Scott Dikkers, founder of satirical online news site The Onion, discussed the publication’s history and rise to internet popularity in the HUB Friday night.

Dikkers, who is The Onion’s longest-serving editor-in-chief, began his lecture by noting that his website has never shied away from writing about the Jerry Sandusky sexual abuse scandal.

He then recounted the start of his career with The Onion, and discussed a few of the more memorable writers that have come and gone through the publication’s history. The Onion was originally called “The Rag,” and was published exclusively at the University of Wisconsin.
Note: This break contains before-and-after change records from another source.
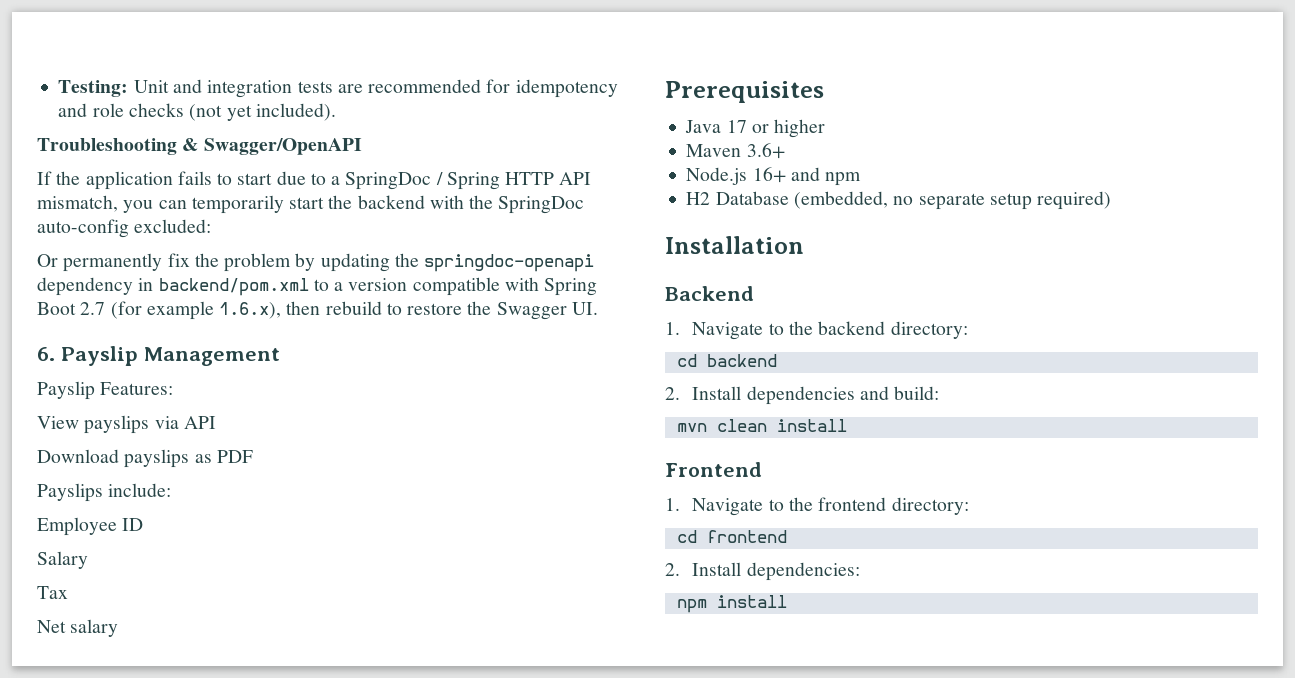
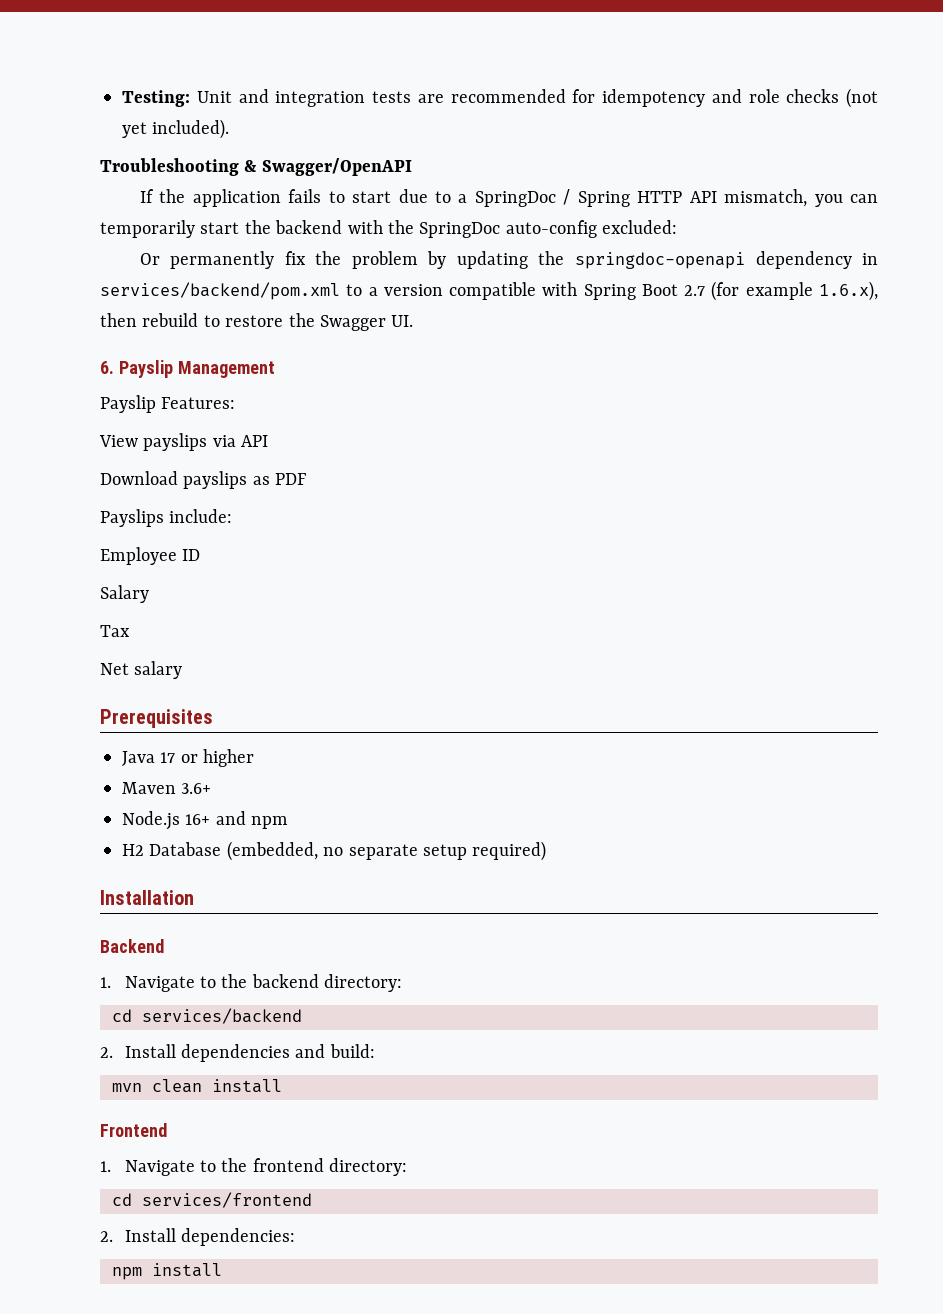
- Or permanently fix the problem by updating the springdoc-openapi dependency in backend/pom.xml to a version compatible with Spring Boot 2.7 (for example 1.6.x), then rebuild to restore the Swagger UI.
+ Or permanently fix the problem by updating the springdoc-openapi dependency in services/backend/pom.xml to a version compatible with Spring Boot 2.7 (for example 1.6.x), then rebuild to restore the Swagger UI.
- cd backend
+ cd services/backend
- cd frontend
+ cd services/frontend

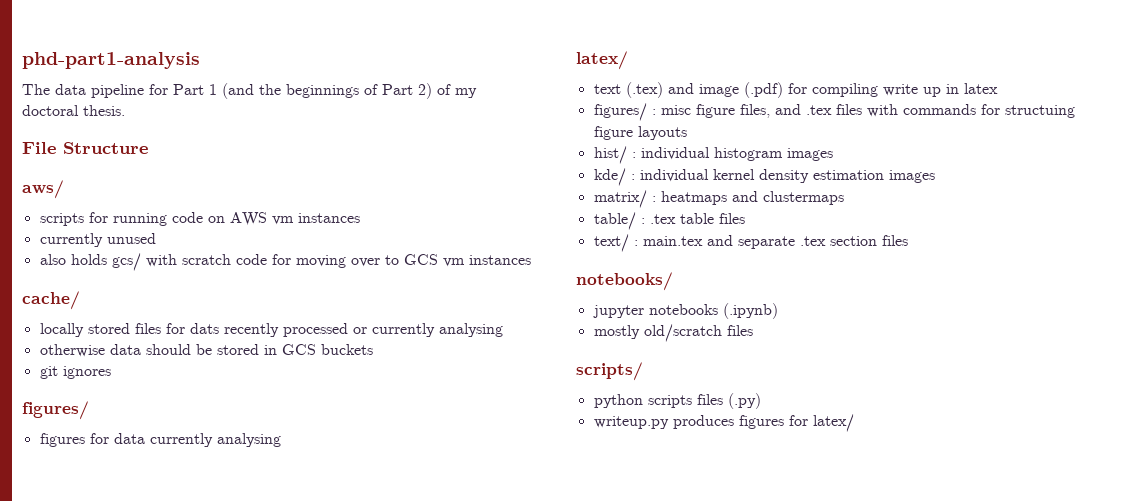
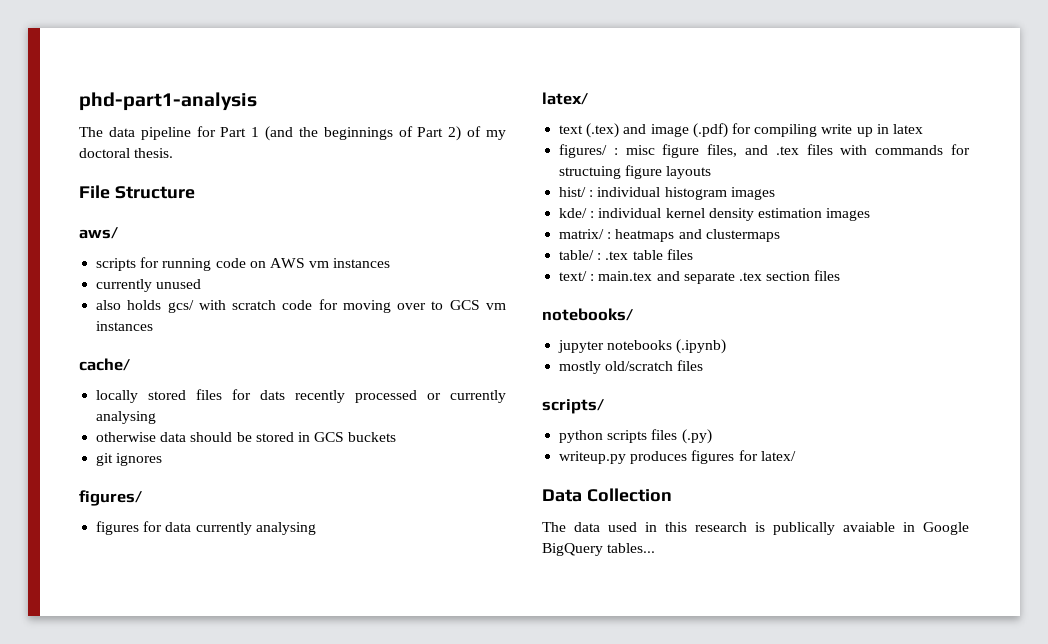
+ Data Collection
+ The data used in this research is publically avaiable in Google BigQuery tables...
Two students approached Dikkers — who had gained notoriety for his comics in Wisconsin’s student newspaper — with the idea of creating a satirical newspaper.

A few months passed before the two students sold The Onion to Dikkers for $3,000. As Dikkers recalled during his lecture, the paper steadily grew after he bought the company, but its biggest spike in growth coincided with the emergence of the internet.

The Onion gained plenty of publicity — negative and positive — through its initial online content. The site ran a story about a child bankrupting the Make-A-Wish Foundation by wishing for unlimited wishes in a story that was met with an angry phone call from “the head of Make-A-Wish,” Dikkers said.

He emphasized the importance of his process of hiring new writers in the growth and success of The Onion.

“We did not search high and low for writers,” he said. “Only low.”

Most of The Onion’s first round of staff writers came from broken homes and otherwise difficult circumstances. His staffers worked for minimum wage as janitors and cashiers, and grew up in unstable family environments, much like the founder himself. Dikkers spoke about being bullied and his parents’ divorce, experiences that helped him find similar people that shared his dark sense of humor.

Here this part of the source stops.